Adjusted net income, a non-GAAP measure, was $0.05 per diluted share for the first quarter 2014 compared with $0.04 per diluted share for the fourth quarter 2013. The non-GAAP adjustments include gains from asset sales, unrealized gains or losses from derivative financial instruments, non-cash asset impairments and other items typically not included by securities analysts in published estimates.
Oil, natural gas and natural gas liquids ("NGL") production was 37 Bcfe, or 407 Mmcfe per day, for the first quarter 2014 compared with 41 Bcfe, or 446 Mmcfe per day, in the fourth quarter 2013. First quarter 2014 production from the East Texas/North Louisiana region was 280 Mmcfe per day compared with 311 Mmcfe per day in the fourth quarter 2013. The decrease in production was primarily the result of natural production declines, timing of wells turned-to-sales and higher downtime. The increase in downtime was the result of well maintenance, offset fracturing activities, and weather related issues. First quarter 2014 production from the South Texas region was 584 Mboe, or 6,500 Boe per day, compared with 656 Mboe, or 7,100 Boe per day, in the fourth quarter 2013. The decrease in production was primarily due to higher downtime as a result of wells shut-in for offset drilling and fracturing activities. Additionally, the decrease in production was a result of a lower working interest in the wells turned-to-sales during the quarter compared to our average working interest for producing wells in the region. The first quarter 2014 production in the Appalachia region was 61 Mmcfe per day compared with 66 Mmcfe per day in the fourth quarter 2013. The decrease in production was due to natural production declines and higher downtime due to freezing issues. Our proportionate share of production from the EXCO/HGI Partnership was 24 Mmcfe per day in the first quarter 2014 compared to 26 Mmcfe per day in the fourth quarter 2013.
Oil, natural gas and NGL revenues for the first quarter 2014 were $198 million compared with $180 million for the fourth quarter 2013. Our average sales price per Mcfe increased to $5.42 per Mcfe for the first quarter 2014 from $4.39 per Mcfe for the fourth quarter 2013. Our average sales price for natural gas during 2014 was positively impacted by higher demand due to lower than average temperatures during the winter season which resulted in significantly lower storage levels compared to historical averages. When the impacts of cash settlements from derivatives are considered, oil, natural gas and NGL revenues were $179 million, or $4.88 per Mcfe for the first quarter 2014, compared with $194 million, or $4.73 per Mcfe for the fourth quarter 2013.

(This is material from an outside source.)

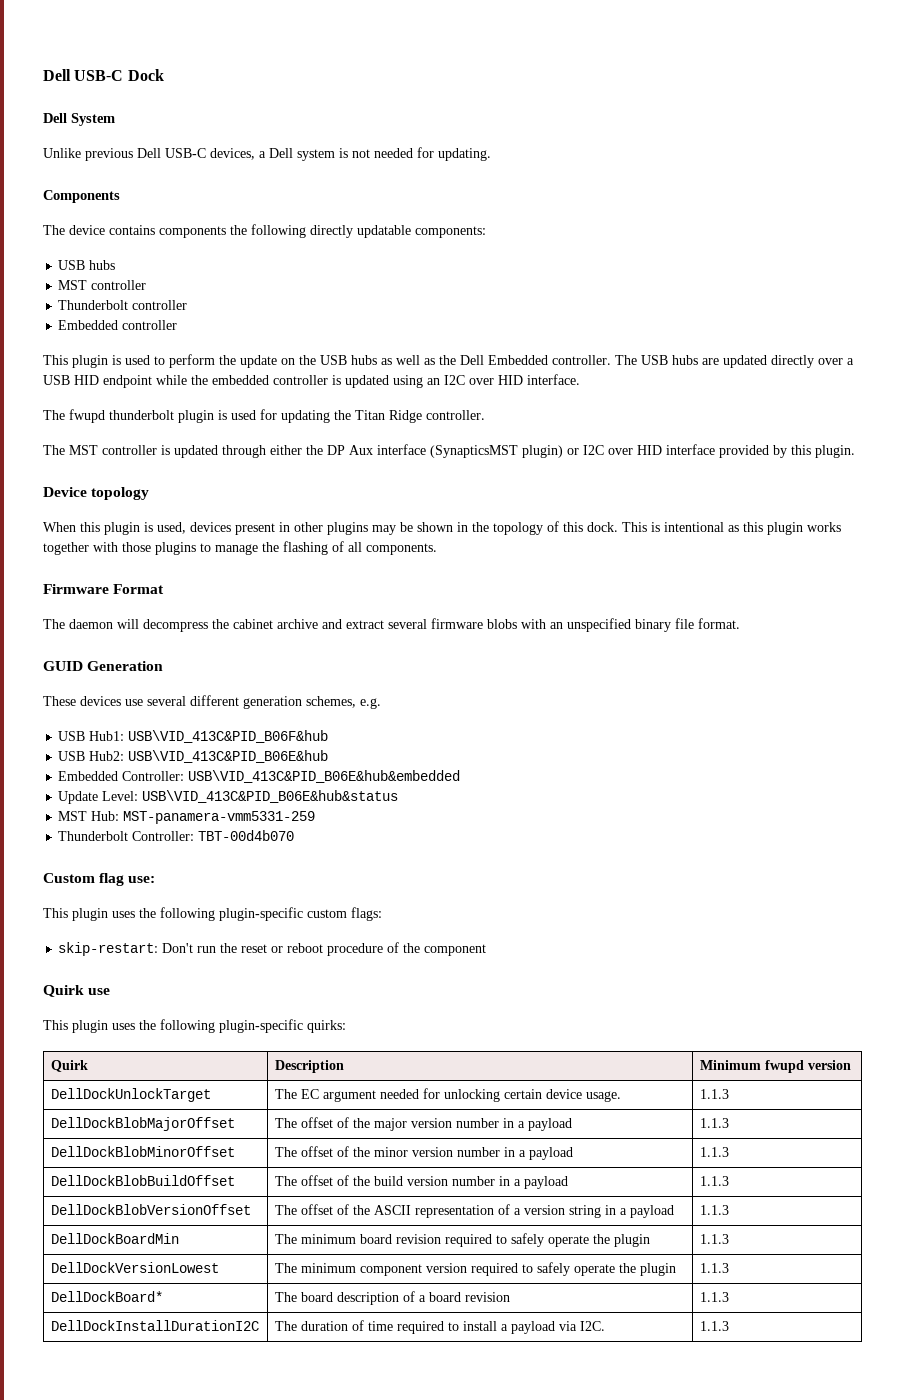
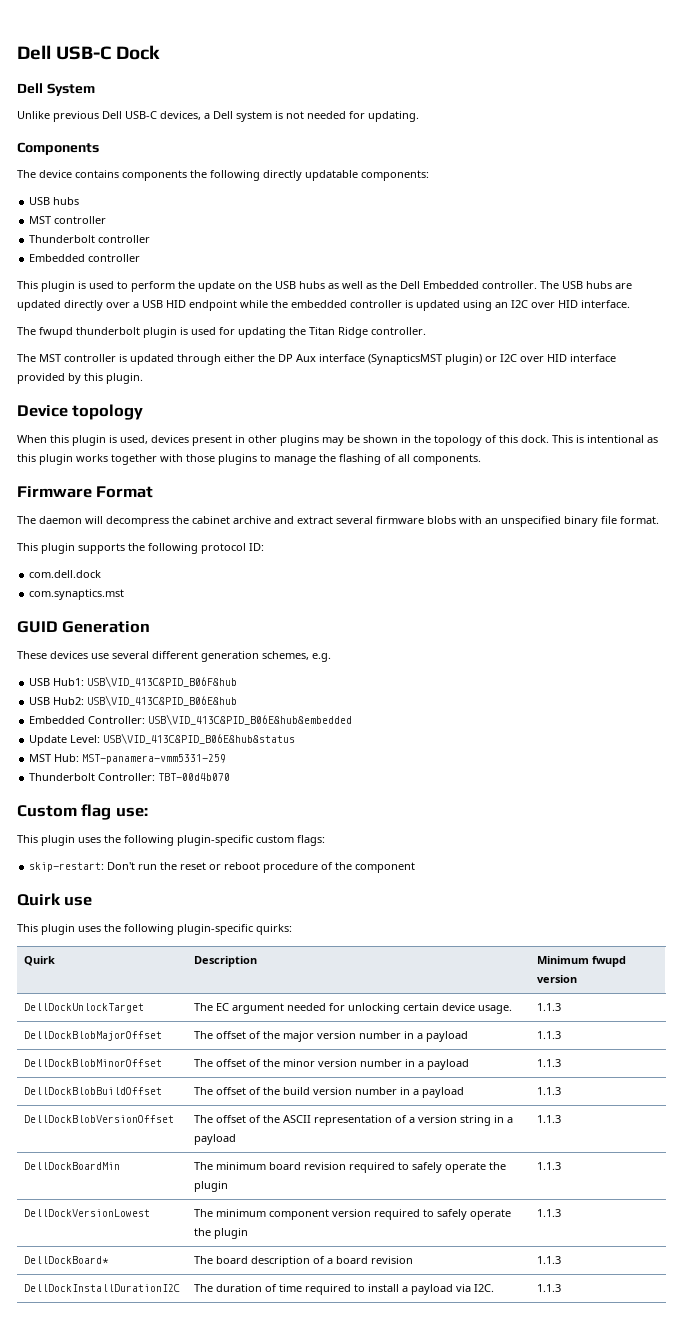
(740, 623) none -> [17,543,264,554] [29,570,102,578] [29,589,125,600] // This plugin supports the following protocol ID: // com.dell.dock // com.synaptics.mst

Our direct operating costs were $19 million, or $0.51 per Mcfe, for the first quarter 2014 compared with $19 million, or $0.45 per Mcfe, for the fourth quarter 2013. The higher rate per Mcfe was primarily due to the
decrease in production and higher costs associated with the oil production in the Eagle Ford shale compared to our natural gas production.
Cash flows from operations before changes in working capital and other operating items impacting comparability, a non-GAAP measure, were $94 million for the first quarter 2014 compared with $100 million for the fourth quarter 2013. During the first quarter 2014, we primarily used our cash flows from operations to fund our drilling and development program and repay indebtedness under our credit agreement ("EXCO Resources Credit Agreement").
Recent developments
Rights Offering
The Company closed a rights offering and related private placement of our common stock on January 17, 2014 which resulted in the issuance of 54,574,734 shares for proceeds of $273 million. We used the proceeds to reduce indebtedness under our credit agreement including the remaining indebtedness related to the asset sale requirement as well as a portion of the indebtedness under the revolving commitment.
Permian Basin transaction
On March 24, 2014, we closed a purchase and sale agreement with a private party for the sale of our interest in certain non-operated assets in the Permian Basin including producing wells and undeveloped acreage for approximately $68 million, after final purchase price adjustments. The effective date of the transaction was January 1, 2014. Proceeds from the sale were used to reduce indebtedness under the EXCO Resources Credit Agreement.
2022 Notes
On April 16, 2014, we completed a public offering of $500 million in aggregate principal amount of senior notes due April 15, 2022 ("2022 Notes"). We received net proceeds of $490 million after offering fees and expenses. These notes bear interest at a rate of 8.5% per year, payable on April 15 and October 15 of each year, with payments commencing on October 15, 2014. We used the net proceeds to reduce indebtedness under the EXCO Resources Credit Agreement including the $298 million outstanding principal balance on the term loan and the remaining proceeds were used to reduce a portion of the indebtedness outstanding under the revolving commitment. As a result of this transaction, our unused availability under the EXCO Resources Credit Agreement was $684 million on a pro forma basis as of March 31, 2014. The improvement in our liquidity as a result of this offering enhances our financial flexibility and positions us for future growth.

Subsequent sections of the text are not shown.